● WORK INSTRUCTION:
Exact copy, no pictures: output all the records that follow.

● EXERCISE DATA:
= Beginning of Section =
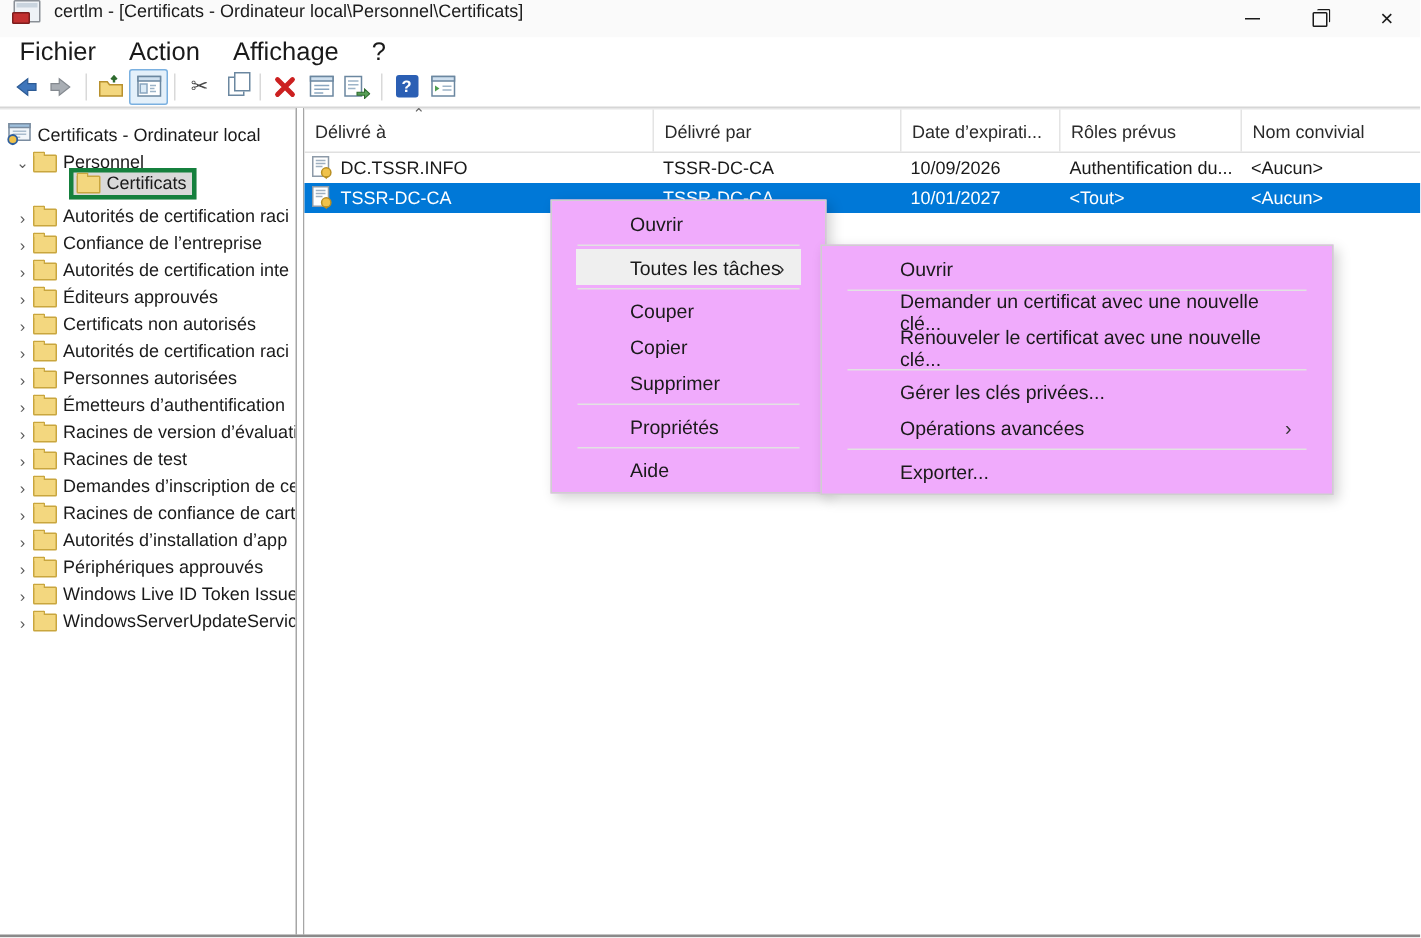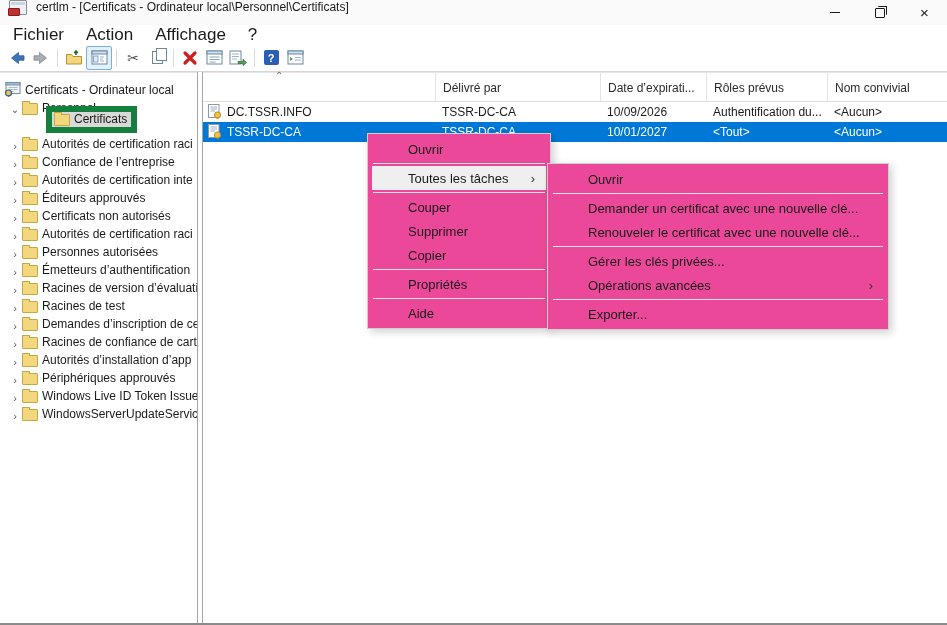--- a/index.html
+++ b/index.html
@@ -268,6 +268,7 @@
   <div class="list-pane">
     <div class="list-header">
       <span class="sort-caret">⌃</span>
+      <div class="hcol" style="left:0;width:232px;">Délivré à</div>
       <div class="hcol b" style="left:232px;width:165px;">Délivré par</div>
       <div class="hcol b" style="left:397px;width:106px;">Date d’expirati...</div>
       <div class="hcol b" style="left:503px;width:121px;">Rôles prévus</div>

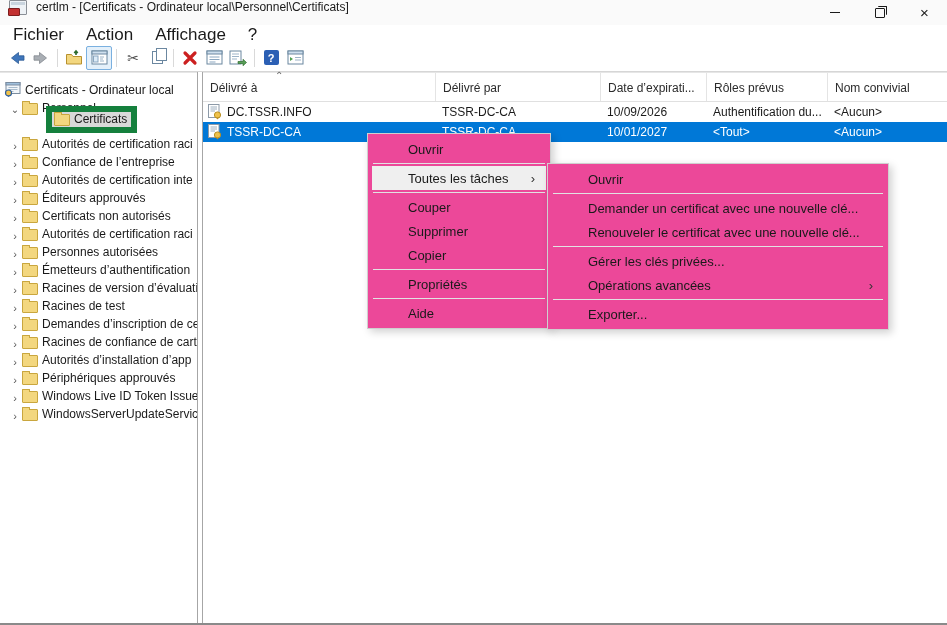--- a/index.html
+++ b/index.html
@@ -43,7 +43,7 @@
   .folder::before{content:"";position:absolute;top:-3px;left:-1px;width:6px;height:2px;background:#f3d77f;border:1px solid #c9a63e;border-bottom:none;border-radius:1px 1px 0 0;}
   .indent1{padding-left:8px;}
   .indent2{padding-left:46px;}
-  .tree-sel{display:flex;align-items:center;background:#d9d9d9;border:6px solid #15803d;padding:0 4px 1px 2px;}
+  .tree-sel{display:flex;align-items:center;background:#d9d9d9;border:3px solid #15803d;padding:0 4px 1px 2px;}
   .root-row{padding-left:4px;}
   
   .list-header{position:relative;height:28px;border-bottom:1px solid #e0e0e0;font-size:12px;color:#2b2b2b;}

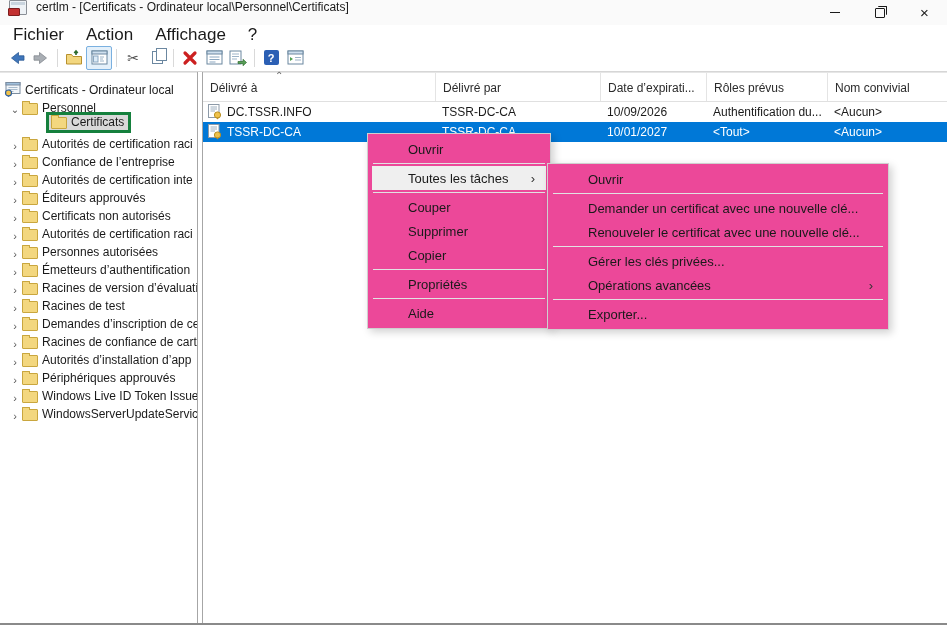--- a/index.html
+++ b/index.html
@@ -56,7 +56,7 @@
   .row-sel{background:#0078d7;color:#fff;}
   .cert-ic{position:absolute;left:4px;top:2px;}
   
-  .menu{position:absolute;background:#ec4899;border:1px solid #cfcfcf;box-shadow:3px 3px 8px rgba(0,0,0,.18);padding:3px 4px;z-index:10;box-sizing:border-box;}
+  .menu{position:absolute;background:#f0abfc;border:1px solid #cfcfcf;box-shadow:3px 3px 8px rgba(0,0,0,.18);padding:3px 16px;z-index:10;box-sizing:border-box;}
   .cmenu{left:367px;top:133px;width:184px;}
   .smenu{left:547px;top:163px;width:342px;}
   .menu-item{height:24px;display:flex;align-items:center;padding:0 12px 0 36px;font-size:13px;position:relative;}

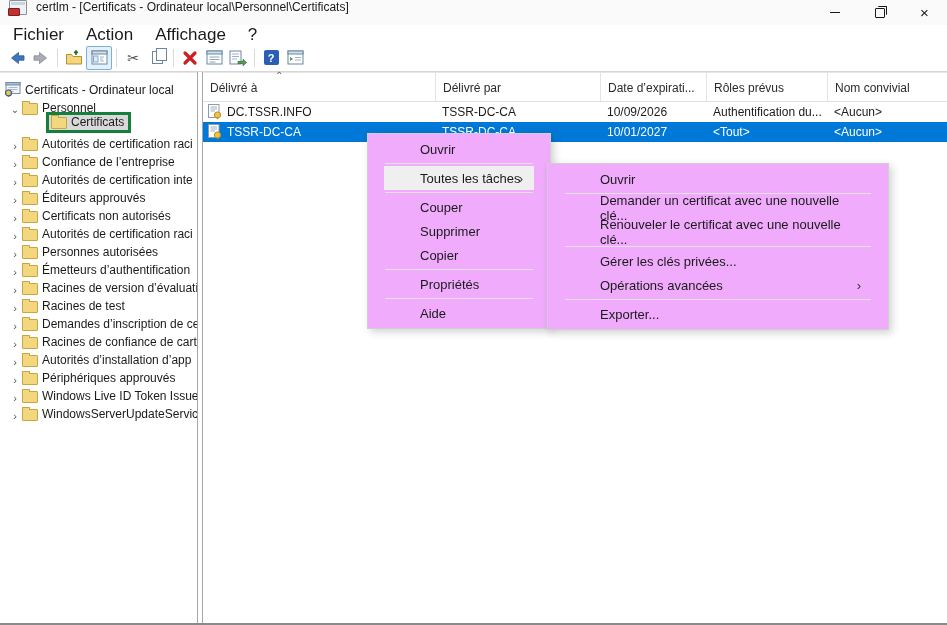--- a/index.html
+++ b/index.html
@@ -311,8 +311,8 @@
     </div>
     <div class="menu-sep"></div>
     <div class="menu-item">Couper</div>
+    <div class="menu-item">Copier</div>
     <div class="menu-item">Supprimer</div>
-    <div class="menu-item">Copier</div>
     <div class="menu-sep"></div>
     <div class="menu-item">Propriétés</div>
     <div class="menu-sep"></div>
= End of Section =
● ANSWER TO THIS TASK:
--- a/index.html
+++ b/index.html
@@ -268,6 +268,7 @@
   <div class="list-pane">
     <div class="list-header">
       <span class="sort-caret">⌃</span>
+      <div class="hcol" style="left:0;width:232px;">Délivré à</div>
       <div class="hcol b" style="left:232px;width:165px;">Délivré par</div>
       <div class="hcol b" style="left:397px;width:106px;">Date d’expirati...</div>
       <div class="hcol b" style="left:503px;width:121px;">Rôles prévus</div>

--- a/index.html
+++ b/index.html
@@ -43,7 +43,7 @@
   .folder::before{content:"";position:absolute;top:-3px;left:-1px;width:6px;height:2px;background:#f3d77f;border:1px solid #c9a63e;border-bottom:none;border-radius:1px 1px 0 0;}
   .indent1{padding-left:8px;}
   .indent2{padding-left:46px;}
-  .tree-sel{display:flex;align-items:center;background:#d9d9d9;border:6px solid #15803d;padding:0 4px 1px 2px;}
+  .tree-sel{display:flex;align-items:center;background:#d9d9d9;border:3px solid #15803d;padding:0 4px 1px 2px;}
   .root-row{padding-left:4px;}
   
   .list-header{position:relative;height:28px;border-bottom:1px solid #e0e0e0;font-size:12px;color:#2b2b2b;}

--- a/index.html
+++ b/index.html
@@ -56,7 +56,7 @@
   .row-sel{background:#0078d7;color:#fff;}
   .cert-ic{position:absolute;left:4px;top:2px;}
   
-  .menu{position:absolute;background:#ec4899;border:1px solid #cfcfcf;box-shadow:3px 3px 8px rgba(0,0,0,.18);padding:3px 4px;z-index:10;box-sizing:border-box;}
+  .menu{position:absolute;background:#f0abfc;border:1px solid #cfcfcf;box-shadow:3px 3px 8px rgba(0,0,0,.18);padding:3px 16px;z-index:10;box-sizing:border-box;}
   .cmenu{left:367px;top:133px;width:184px;}
   .smenu{left:547px;top:163px;width:342px;}
   .menu-item{height:24px;display:flex;align-items:center;padding:0 12px 0 36px;font-size:13px;position:relative;}

--- a/index.html
+++ b/index.html
@@ -311,8 +311,8 @@
     </div>
     <div class="menu-sep"></div>
     <div class="menu-item">Couper</div>
+    <div class="menu-item">Copier</div>
     <div class="menu-item">Supprimer</div>
-    <div class="menu-item">Copier</div>
     <div class="menu-sep"></div>
     <div class="menu-item">Propriétés</div>
     <div class="menu-sep"></div>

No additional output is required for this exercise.